Initialement composé de Josh Frazier, le projet Dead Mellotron s’est élargi à Courtney Corcoran et Aimee Bowen après le départ du fondateur de la Louisiane pour Baltimore. Le groupe a déjà à son actif deux autres albums autoproduits, disponibles sur le Bandcamp du groupe, dont Ghost light constellation qui figure parmi les dix disques que Nathaniel Cramp, le boss de Sonic Cathedral, aurait aimé avoir sorti (la liste contient aussi Slowdive, Ride et New Order). Après des échanges sporadiques et quelque peu chaotiques, le label sort ce troisième album de Dead Mellotron. Ca peut paraître peu, mais pour un groupe des années 2010, ce n’est pas rien : une première incarnation physique, dans l’aura d’une wishlist un peu folle (tous les grands noms du rock eighties ensemble). Glitter semble un peu sage, du coup, filant vite et droit dans la trace de cette liste de modèles rêvés. C’est un travail de référence savant, certainement ambitieux, et peut-être, parfois, un peu trop fidèle à l’esprit du genre.

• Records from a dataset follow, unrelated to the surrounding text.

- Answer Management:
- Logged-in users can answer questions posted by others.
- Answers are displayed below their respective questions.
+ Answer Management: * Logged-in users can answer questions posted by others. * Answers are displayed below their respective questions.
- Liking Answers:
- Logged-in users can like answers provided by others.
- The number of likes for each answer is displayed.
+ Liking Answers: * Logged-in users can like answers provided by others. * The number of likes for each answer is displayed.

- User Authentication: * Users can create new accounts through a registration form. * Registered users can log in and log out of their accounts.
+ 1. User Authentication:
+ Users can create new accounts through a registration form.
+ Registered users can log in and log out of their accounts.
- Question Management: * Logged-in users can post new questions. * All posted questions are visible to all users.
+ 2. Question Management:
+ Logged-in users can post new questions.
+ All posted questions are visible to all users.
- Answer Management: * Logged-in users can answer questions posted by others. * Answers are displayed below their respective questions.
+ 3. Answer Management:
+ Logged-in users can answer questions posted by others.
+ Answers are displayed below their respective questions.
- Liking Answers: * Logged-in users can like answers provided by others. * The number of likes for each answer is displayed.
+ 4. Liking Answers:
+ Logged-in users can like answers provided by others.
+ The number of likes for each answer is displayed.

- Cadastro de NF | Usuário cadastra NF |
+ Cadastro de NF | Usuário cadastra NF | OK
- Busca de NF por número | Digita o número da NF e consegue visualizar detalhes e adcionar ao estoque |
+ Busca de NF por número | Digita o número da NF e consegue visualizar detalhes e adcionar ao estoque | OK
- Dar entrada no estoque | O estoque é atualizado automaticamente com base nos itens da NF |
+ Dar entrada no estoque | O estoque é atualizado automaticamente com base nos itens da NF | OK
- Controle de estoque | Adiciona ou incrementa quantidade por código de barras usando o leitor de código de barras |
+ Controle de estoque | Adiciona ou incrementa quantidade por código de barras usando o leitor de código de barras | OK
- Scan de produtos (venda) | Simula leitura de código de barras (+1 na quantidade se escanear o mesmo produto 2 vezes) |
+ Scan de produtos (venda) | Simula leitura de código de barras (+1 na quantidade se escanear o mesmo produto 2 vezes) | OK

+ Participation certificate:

Ce disque n’en reste pas moins une heureuse surprise, à plusieurs niveaux. Il ne cesse de prendre à contre-pied le shoegaze, et Dieu sait pourtant s’il avance dans sa droite ligne. Peu diserte, à l’inverse de nombre de ses aînés et modèles, l‘affaire est bruyamment expédiée en une demi-heure à peine. Vitesse et condensation, Glitter n’a rien du shoegaze sans bord qui ne cesse de s’effranger dans le bruit qu’il produit et tous ses titres sont courts. Il s’en dégage une clarté pas si fréquente que ça dans le petit cénacle du rock à pédaliers : les voix y sont parfaitement audibles, les guitares s’y dessinent avec une précision toute neuve. Ces écarts minimaux avec la lettre du genre mis à part, c’est bien un disque de shoegaze pur jus. C’est son ambition – tracer dans le sillage de ses pairs – et sa limite, cette fidélité extrême à la lettre du genre.
Un peu comme sur une production disco – qui l’eût cru ! -, Glitter fond ses sept morceaux les uns aux autres, en une séquence quasi continue où alternent instrumentaux et titres chantés. Ce parcours en droite ligne – sorte de grand sillage électrique – alterne guitares poppy, riches sommets acoustiques (Stranger) et cascades guitaristiques (Can’t see). Moins épique et plus lyrique que Slowdive, plus doux et coulé que Lush, moins rugueux et indie rock que Ride, le disque n’en poursuit pas moins sa belle route chaotique, où la douceur s’échange avec l’abrasif, où les guitares et les vapeurs de synthés (The Cure ici, The Soup Dragons là pour certaines parties rythmiques) se métamorphosent en un instant en torrents électriques (Dying).
Glitter est une alternative au shoegaze puriste, une sorte de mutation historique du genre vers sa version « ligne claire ». Il nous reste désormais à suivre l’effort de transformation du genre qu’accomplit Dead Mellotron. Si ça reste aussi beau, on sera là.